Still-waking sleep, that is not what it is? –

This love feel I, that feel no love in this.

Having read Romeo and Juliet multiple times, the first in junior high school, then college and also for leisure, I appreciate my own maturing perspective with each read. While the story remains constant and timeless, I myself change, which means it can forever feed my growth.

With this read, I take special note of analytical contrasts amidst romantic idealism. As a playwright, Shakespeare considers his audience’s reception in equal measure to his story. Two feuding families fueling generational hate (the audience never does find out what sparked the feud) and two “star-crossed lovers” victimized by fortune. Two youths under the elderly care of a nurse and friar who temper their passion with reason. A sad and dreary boy sickened by a happy love that incites him to both tenderness and violence. With these contrasts balanced within the plot and Shakespeare’s language, the audience must choose their empathies with these characters. “Such idiot children to go against their families for something so trivial as a crush.” “Such bravery to follow their hearts despite the surrounding hate.”

I believe Shakespeare considered these possible reactions and therefore added arguments between wisdom’s representatives and the youthful lovers. Friar Lawrence and Juliet’s nurse both argue for temperance and reason against Romeo and Juliet’s wayward passion. Yet, like parents, in the same breath they work to help them. Within their arguments, the audience might hear their own perspective modeled by either youth or wisdom. And yet whichever side the audience chooses, all four – the elderly and the youth – fight together in a losing battle against the only natural outcome of hate. In the end, no scheming can stop the inevitable parade of violence.

Alas, perhaps Shakespeare only intended to illustrate the futility of rebelling against social feuding. Violence and hate will design the same outcome regardless of Love’s attempts to scheme for a different end. Why combat war and hate? Nothing can withstand them. I argue, however, that Shakespeare does not embody this nihilism but rather presents an image of love’s value outside of reason.

Perhaps Shakespeare simply wanted to criticize conflict and warring factions. Stop fighting! No desirable result will happen and all innocence and happiness will wither and die! However, I would argue that Love itself does not wither and die at all. Yes, the feuding brought about a tragic end, but consider an alternate ending.
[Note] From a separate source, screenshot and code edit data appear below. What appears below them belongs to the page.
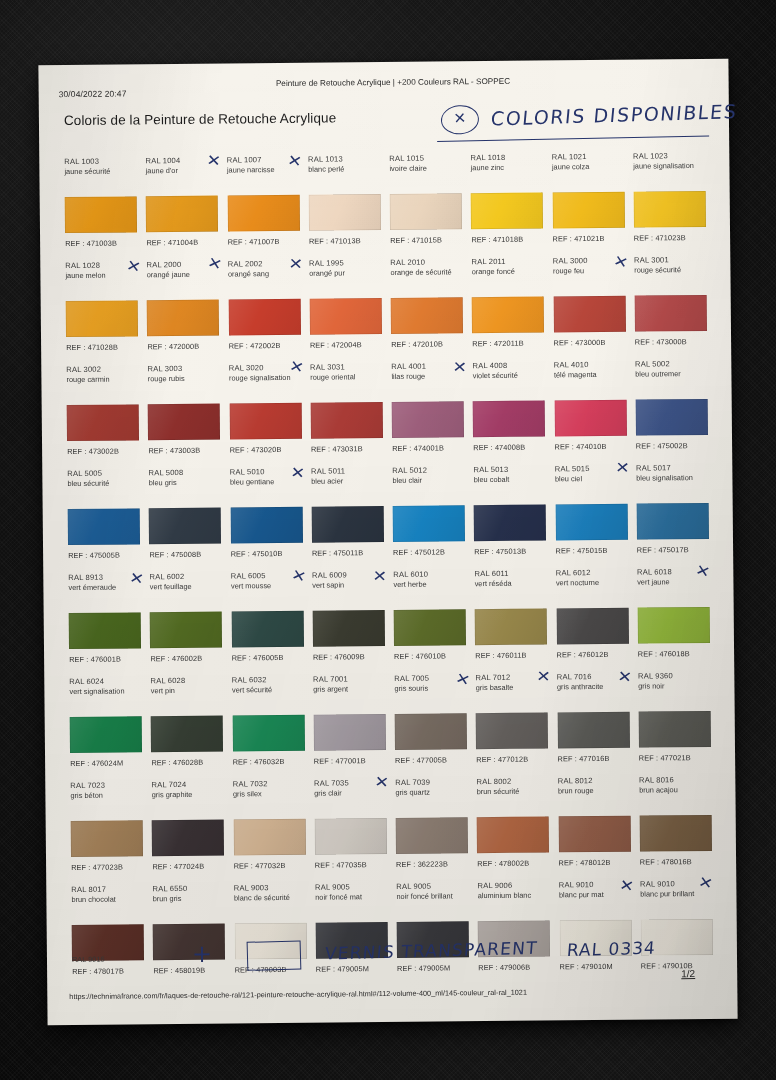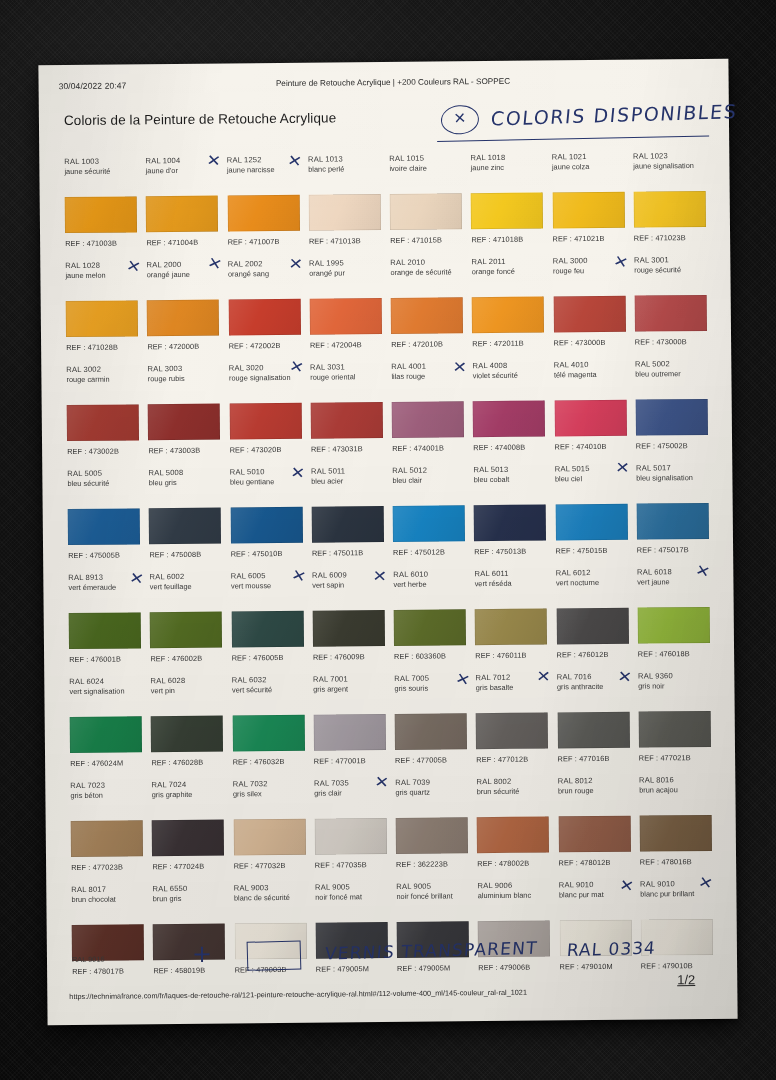--- a/index.html
+++ b/index.html
@@ -39,7 +39,7 @@
 
   
   .hdrline{position:relative;height:14px;}
-  .timestamp{position:absolute;left:0;top:0;font-size:8.5px;color:#2e2e2e;letter-spacing:.1px;}
+  .timestamp{position:absolute;left:0;top:8px;font-size:8.5px;color:#2e2e2e;letter-spacing:.1px;}
   .doctitle{position:absolute;left:50%;top:0;transform:translateX(-46%);font-size:8.2px;color:#2b2b2b;white-space:nowrap;}
   .titlerow{position:relative;height:44px;margin-top:12px;}
   .pagetitle{position:absolute;left:5px;top:6px;font-size:13.5px;color:#1d1d1d;letter-spacing:.1px;}

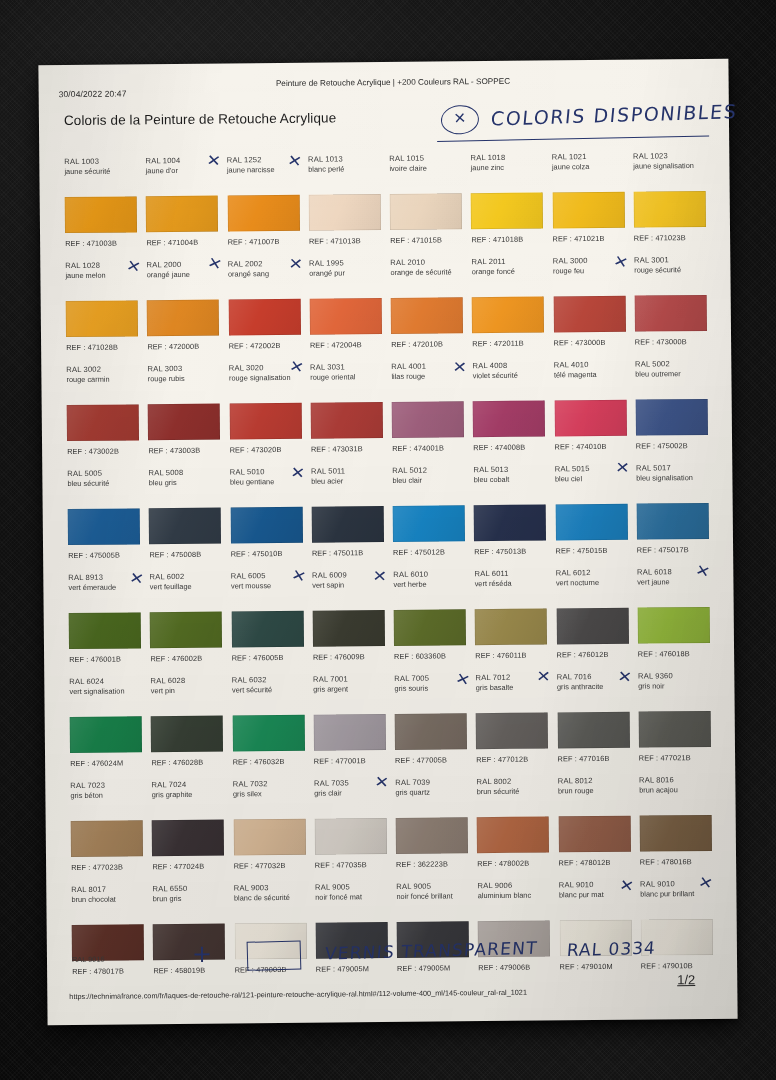--- a/index.html
+++ b/index.html
@@ -131,7 +131,7 @@
           <div class="xmark" style="right: 2px; top: 2px; transform: rotate(7deg) scaleX(1.15);">✕</div>
         </div>
         <div class="cell">
-          <div class="ral">RAL 1252</div>
+          <div class="ral">RAL 1007</div>
           <div class="nm">jaune narcisse</div>
           <div class="sw" style="background: rgb(232, 140, 27);"></div>
           <div class="ref">REF : 471007B</div>

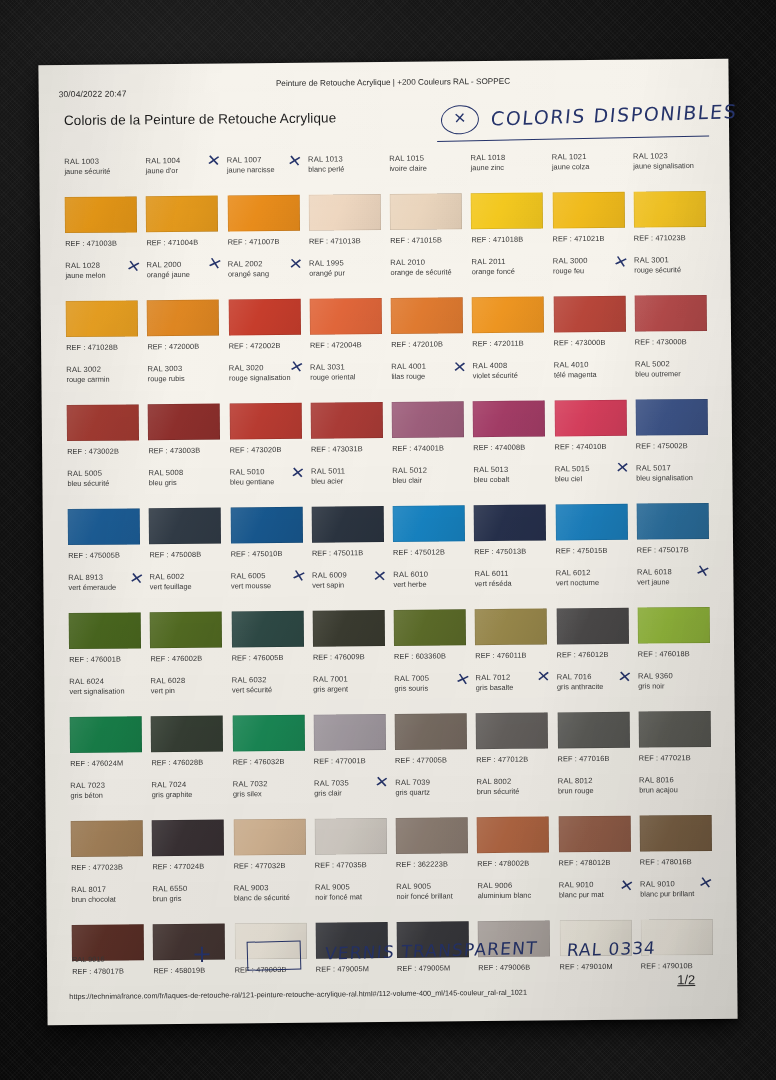--- a/index.html
+++ b/index.html
@@ -350,7 +350,7 @@
           <div class="ral">RAL 6010</div>
           <div class="nm">vert herbe</div>
           <div class="sw" style="background: rgb(93, 109, 41);"></div>
-          <div class="ref">REF : 603360B</div>
+          <div class="ref">REF : 476010B</div>
         </div>
         <div class="cell">
           <div class="ral">RAL 6011</div>

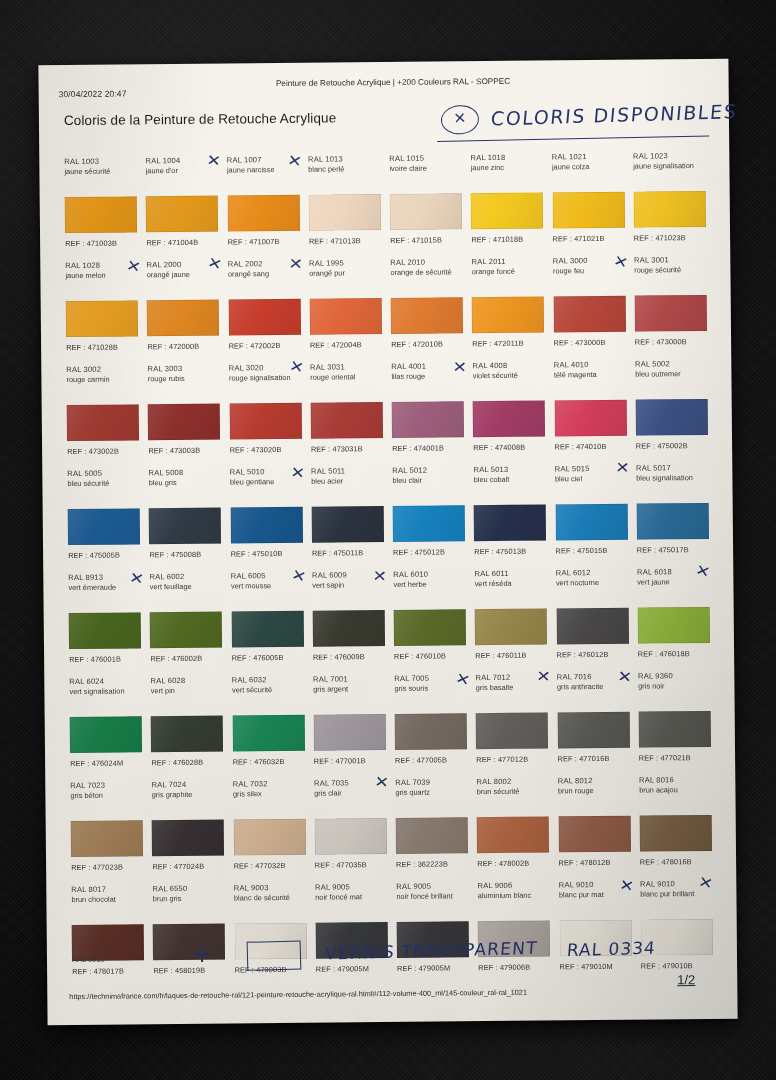--- a/index.html
+++ b/index.html
@@ -92,7 +92,7 @@
   .hw-ralnum{position:absolute;left:500px;top:5px;font-size:17px;letter-spacing:1px;transform:rotate(-1deg) skewX(-6deg);white-space:nowrap;}
   .urlrow{position:absolute;left:0;right:0;bottom:0;}
   .url{position:absolute;left:2px;bottom:0;font-size:7.3px;color:#2d2d2d;letter-spacing:.02px;white-space:nowrap;}
-  .pgnum{position:absolute;right:22px;bottom:8px;font-size:13px;color:#2d2d2d;text-decoration:underline;}
+  .pgnum{position:absolute;right:22px;bottom:16px;font-size:10px;color:#2d2d2d;text-decoration:underline;}
 </style>
 </head>
 <body>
Romeo and Juliet suffer from the same misinformation – fooled by fortune time after time – but do not end their lives. They suffer other consequences but they live, although unhappily. Would they desire such an outcome to preserve their lives? I do not think so. Therefore, violence and hate get their design but Romeo and Juliet serve love unto the end. Though young and foolish, they find something many reasonable adults lack; service to something more precious than their lives. Is this not the essence of love?

In this way, perhaps Shakespeare did write the best love story ever told – miserable players either in service of love or hate, their fortunes beyond their control. Living and dying will happen regardless of their choices. Yet how would they choose to face each?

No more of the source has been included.